The preliminary purchase price allocation was based on the initial valuation from estimates and assumptions that management believes are reasonable. These will be subject to change based on the determination of the final closing adjustments and when the remaining information necessary to complete the valuation is obtained. The Company expects the purchase price allocation to be completed within 12 months following the acquisition date, during which time the value of net assets and liabilities acquired may be revised as appropriate.
(1) Based on approximately 30.1 million Ovintiv shares of common stock at $42.47 per share (C$58.08 per share using the closing price as of February 2, 2026, on the TSX). (2) Includes approximately $53 million paid to NuVista employees in respect of liability awards held. (3) On October 1, 2025, Ovintiv purchased 18.5 million NuVista common shares for $212 million (C$296 million). As at December 31, 2025, these shares were remeasured at fair value and presented as investment in marketable securities in the Consolidated Balance Sheet. On February 2, 2026, the NuVista shares were remeasured at fair value using Ovintiv common stock at $42.47 per share (C$58.08 per share using the closing price on February 2, 2026, on the TSX). The Company used the income approach valuation technique for the fair value of assets acquired and liabilities assumed. The carrying amounts of cash and cash equivalents, accounts receivable and accrued revenues, income tax receivable, risk management assets, net, accounts payable and accrued liabilities, and debt approximate their fair values due to their nature and/or short-term maturity of the instruments. The fair values of operating lease assets and liabilities, and other long-term liabilities were classified within Level 2 of the fair value hierarchy and were determined using quoted prices and rates from an available pricing source. The fair values of proved properties, unproved properties, other property, plant and equipment, and asset retirement obligation were categorized within Level 3 and were determined using relevant market assumptions, including discount rates, future commodity prices and costs, timing of development activities, projections of oil and gas reserves, and estimates for abandonment and reclamation. Level 3 inputs require significant judgment and estimates to be made. Goodwill arose from the NuVista Acquisition primarily from the requirement to recognize deferred taxes on the difference between the fair value of the assets acquired and liabilities assumed and the respective carry-over tax basis. Goodwill is not amortized and is not deductible for tax purposes.

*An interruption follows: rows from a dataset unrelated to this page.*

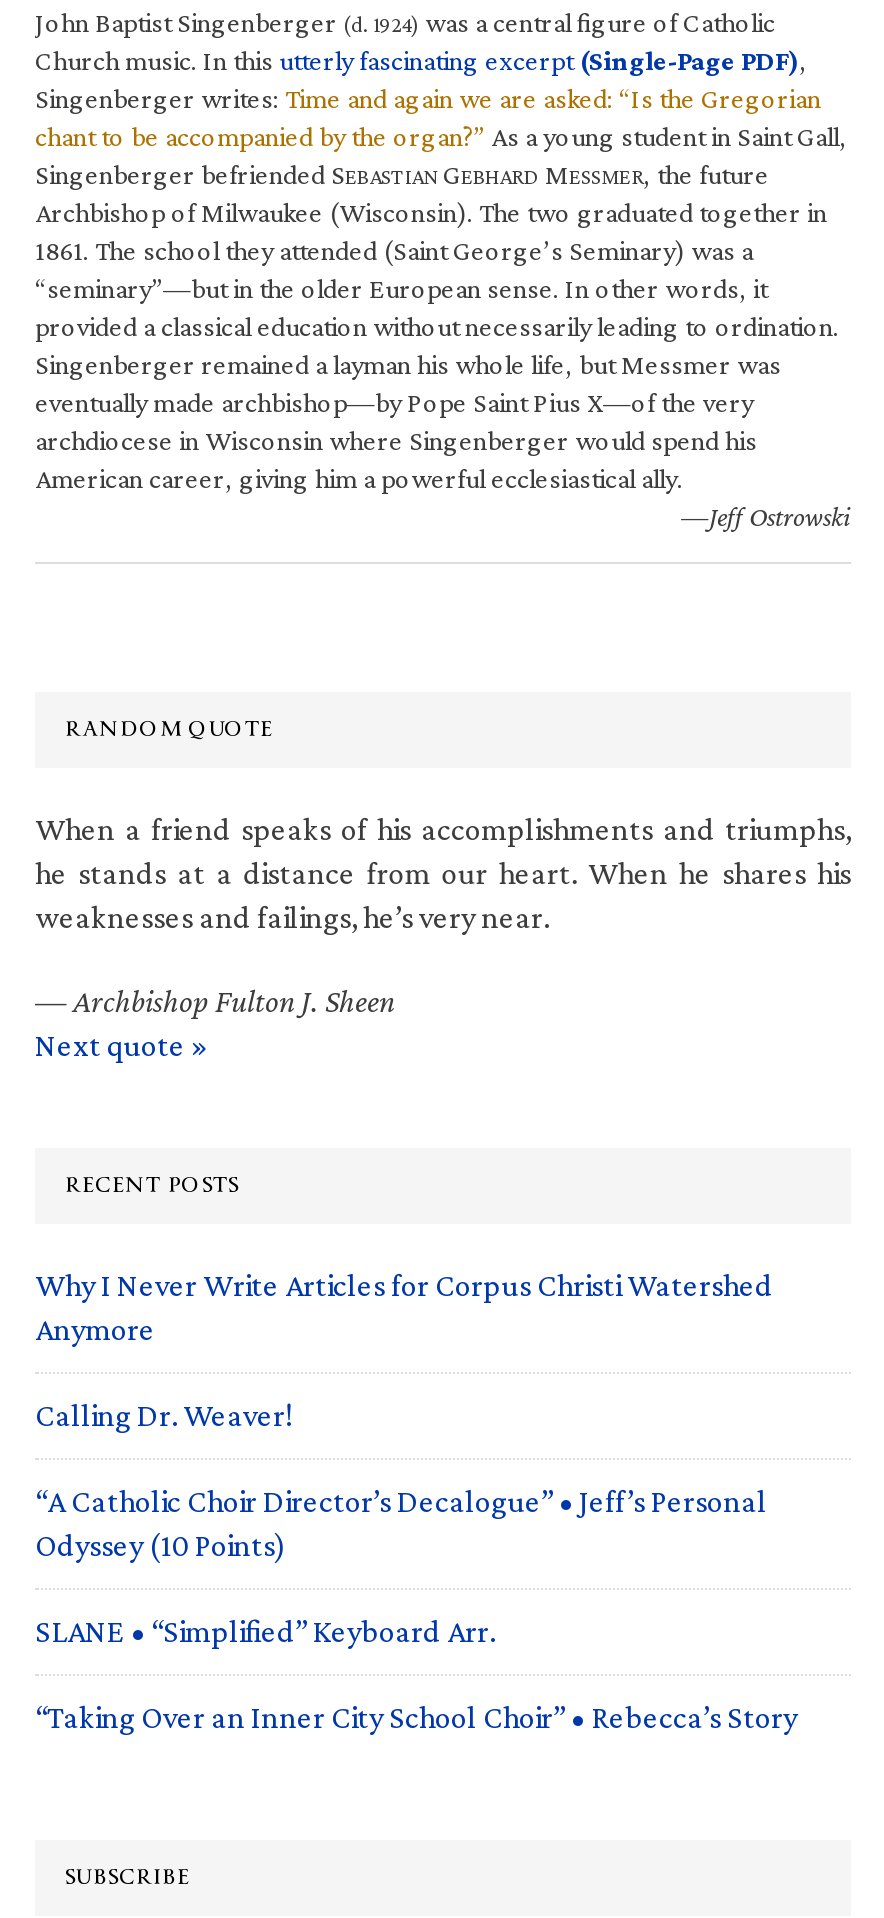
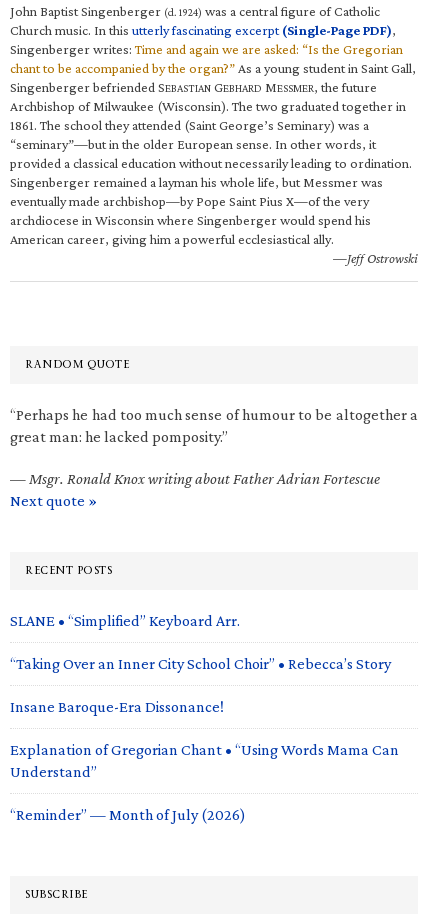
[35,811,851,933] When a friend speaks of his accomplishments and triumphs, | he stands at a distance from our heart. When he shares his | weaknesses and failings, he’s very near. -> [10,406,418,445] “Perhaps he had too much sense of humour to be altogether a | great man: he lacked pomposity.”
[35,983,395,1017] — Archbishop Fulton J. Sheen -> [10,470,380,487] — Msgr. Ronald Knox writing about Father Adrian Fortescue
[35,1267,773,1561] Why I Never Write Articles for Corpus Christi Watershed | Anymore | Calling Dr. Weaver! | “A Catholic Choir Director’s Decalogue” • Jeff’s Personal | Odyssey (10 Points) -> none
moved [35,1613,797,1733] -> [10,612,391,672]: SLANE • “Simplified” Keyboard Arr. | “Taking Over an Inner City School Choir” • Rebecca’s Story
none -> [10,698,399,823] Insane Baroque-Era Dissonance! | Explanation of Gregorian Chant • “Using Words Mama Can | Understand” | “Reminder” — Month of July (2026)

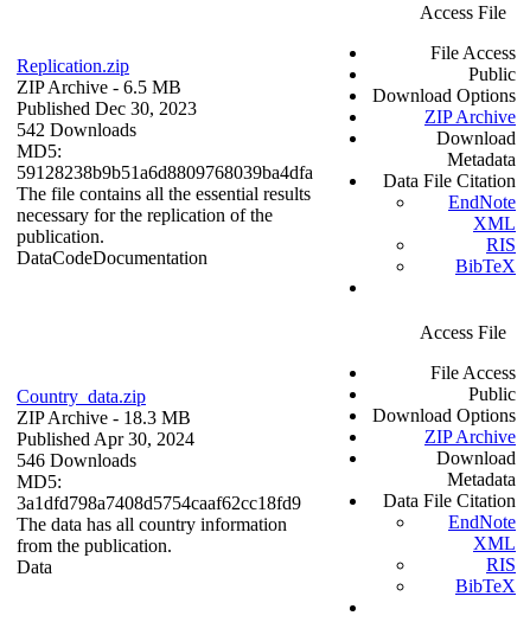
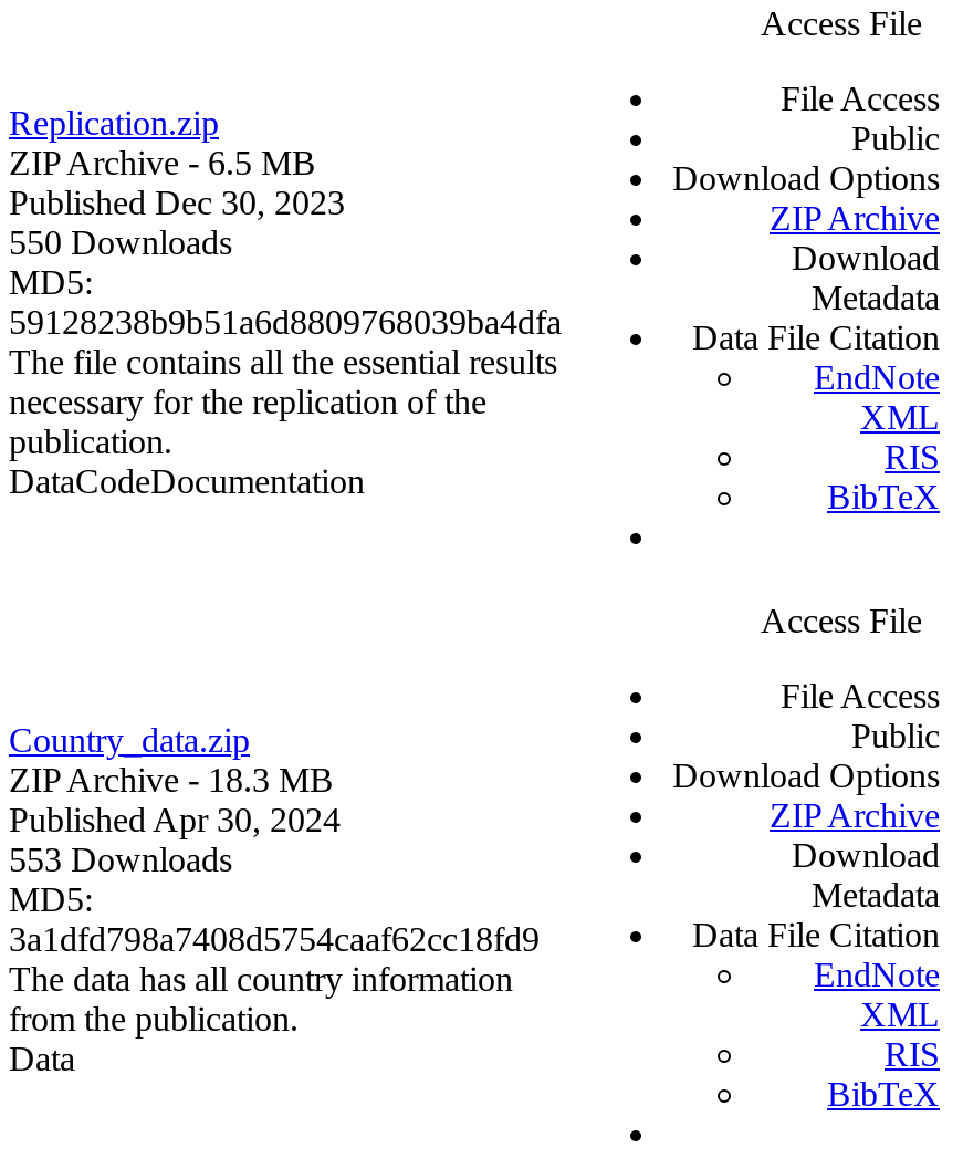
[17,120,136,140] 542 Downloads -> [9,224,232,262] 550 Downloads
[17,451,136,471] 546 Downloads -> [9,841,232,879] 553 Downloads

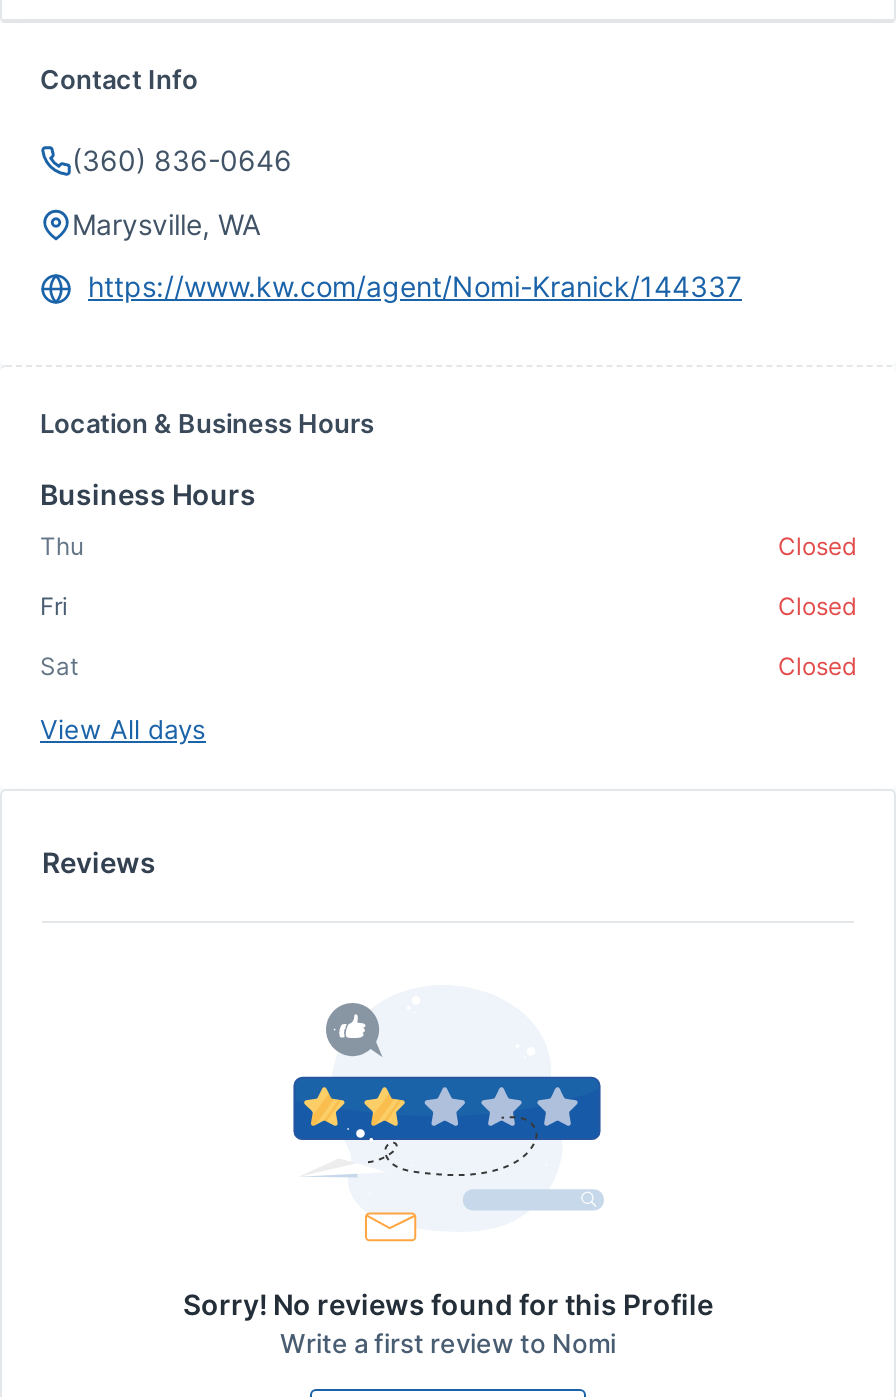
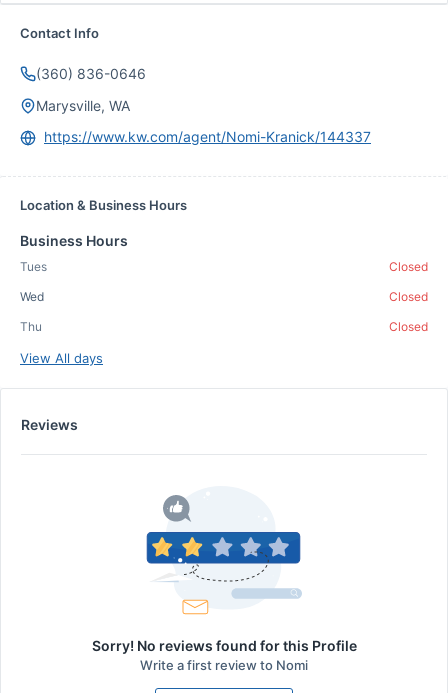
moved [40,531,84,561] -> [20,319,42,334]: Thu
none -> [20,259,47,274] Tues
[40,591,68,621] Fri -> [20,289,44,304] Wed
[40,651,78,681] Sat -> none

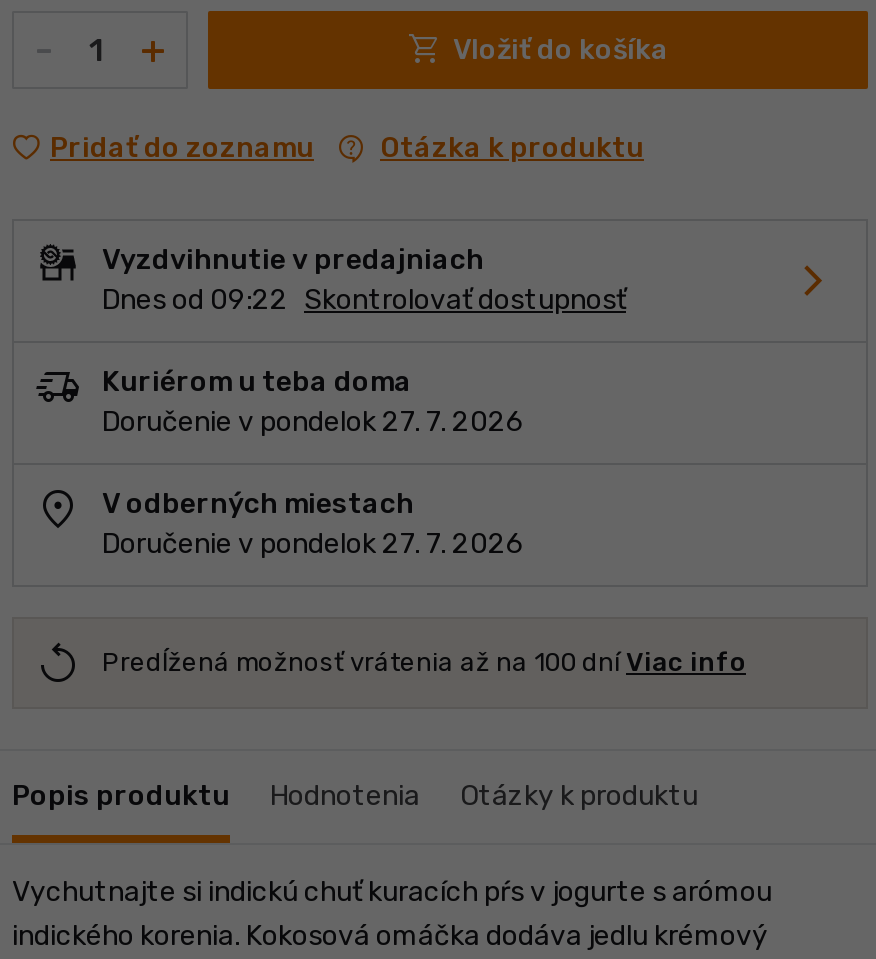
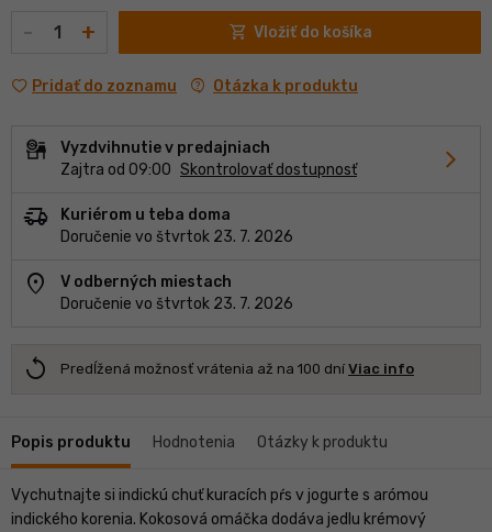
[102,283,626,317] Dnes od 09:22 Skontrolovať dostupnosť -> [60,160,357,179] Zajtra od 09:00 Skontrolovať dostupnosť
[102,405,524,439] Doručenie v pondelok 27. 7. 2026 -> [60,228,293,246] Doručenie vo štvrtok 23. 7. 2026
[102,527,524,561] Doručenie v pondelok 27. 7. 2026 -> [60,295,293,313] Doručenie vo štvrtok 23. 7. 2026

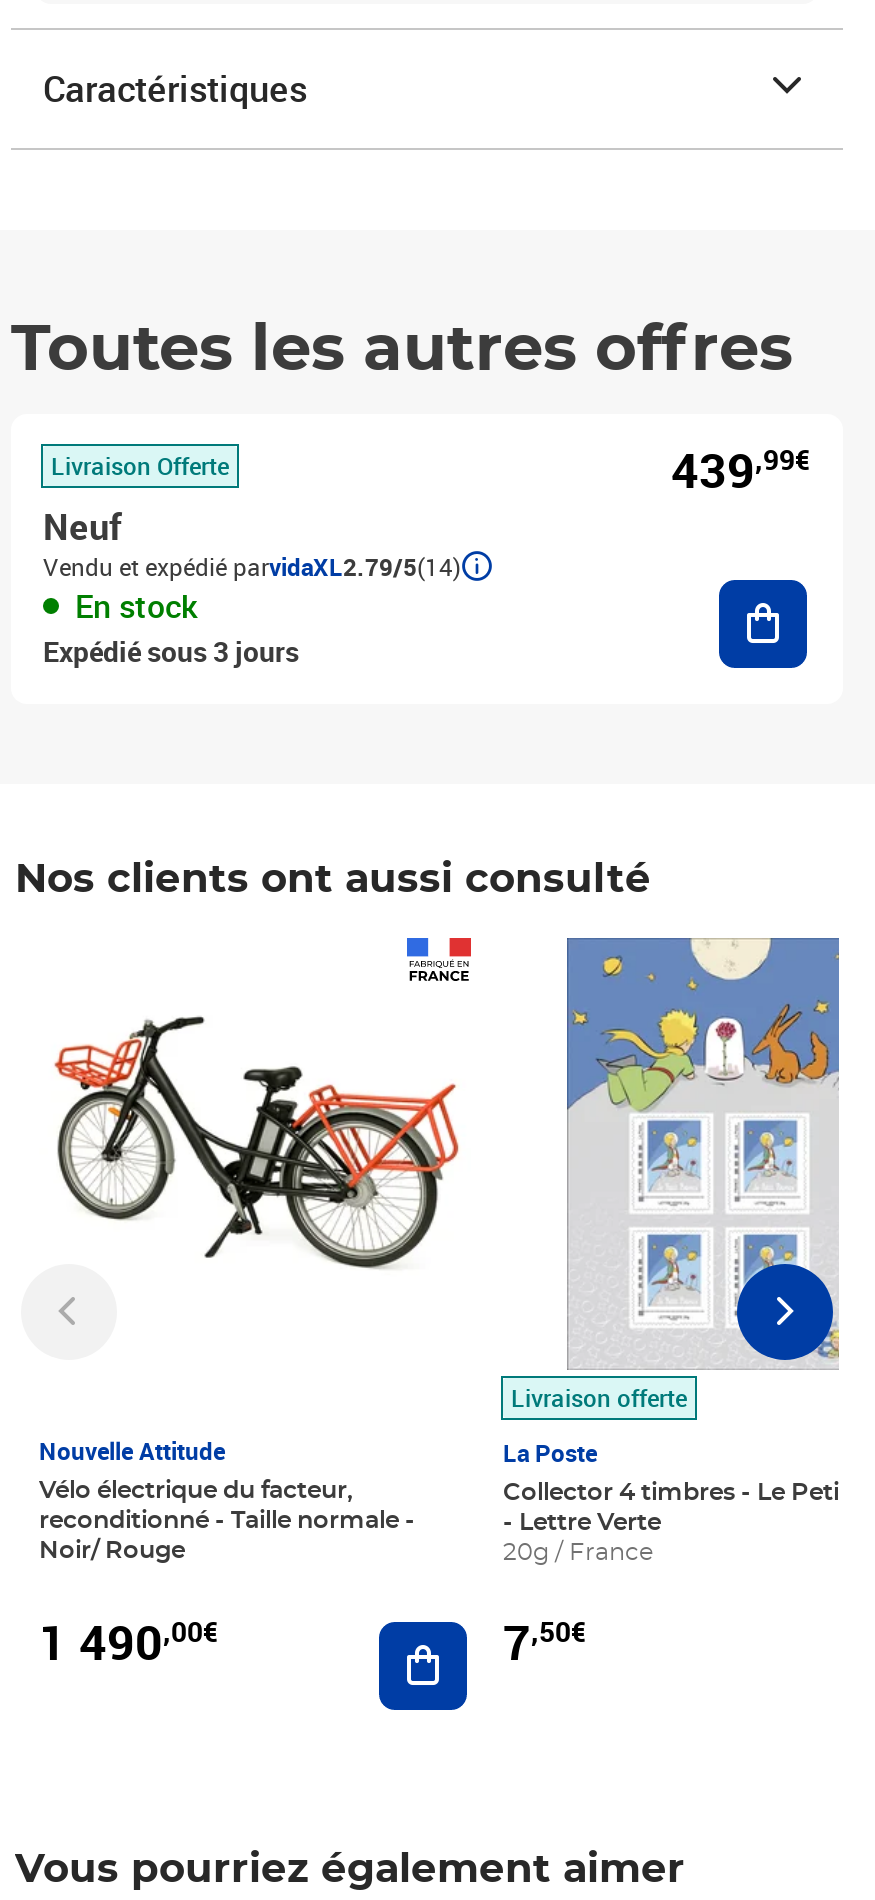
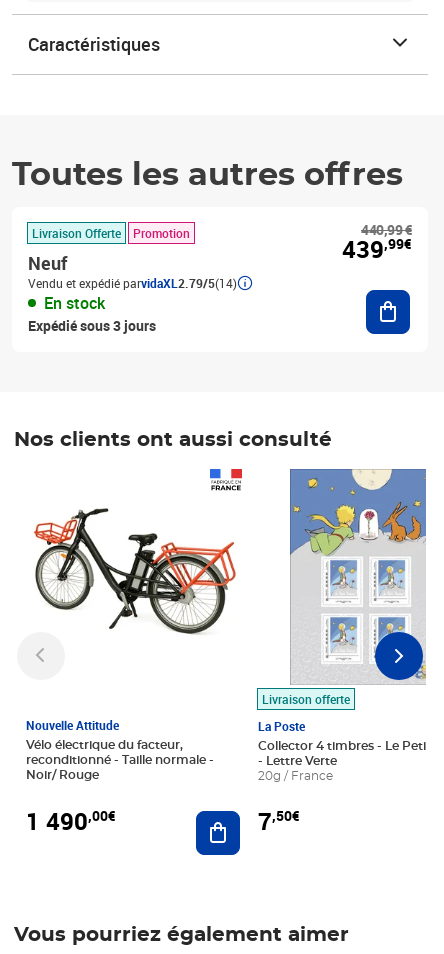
none -> [361,220,412,239] 440,99 €
none -> [133,224,190,240] Promotion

Unaudited Pro Forma Financial Information
The following unaudited pro forma financial information combines the historical financial results of Ovintiv with NuVista and has been prepared as though the acquisition had occurred on January 1, 2025. The pro forma information is not intended to reflect the actual results of operations that would have occurred if the NuVista Acquisition had been completed at the date indicated. In addition, the pro forma information is not intended to be a projection of Ovintiv’s results of operations for any future period.
Additionally, pro forma net earnings were adjusted to exclude transaction-related costs incurred of approximately $26 million recognized by Ovintiv and $22 million recognized by NuVista during the three months ended March 31, 2026. The pro forma financial information does not include any cost savings or other synergies that may result from the acquisition or any estimated costs that have been incurred to integrate the assets.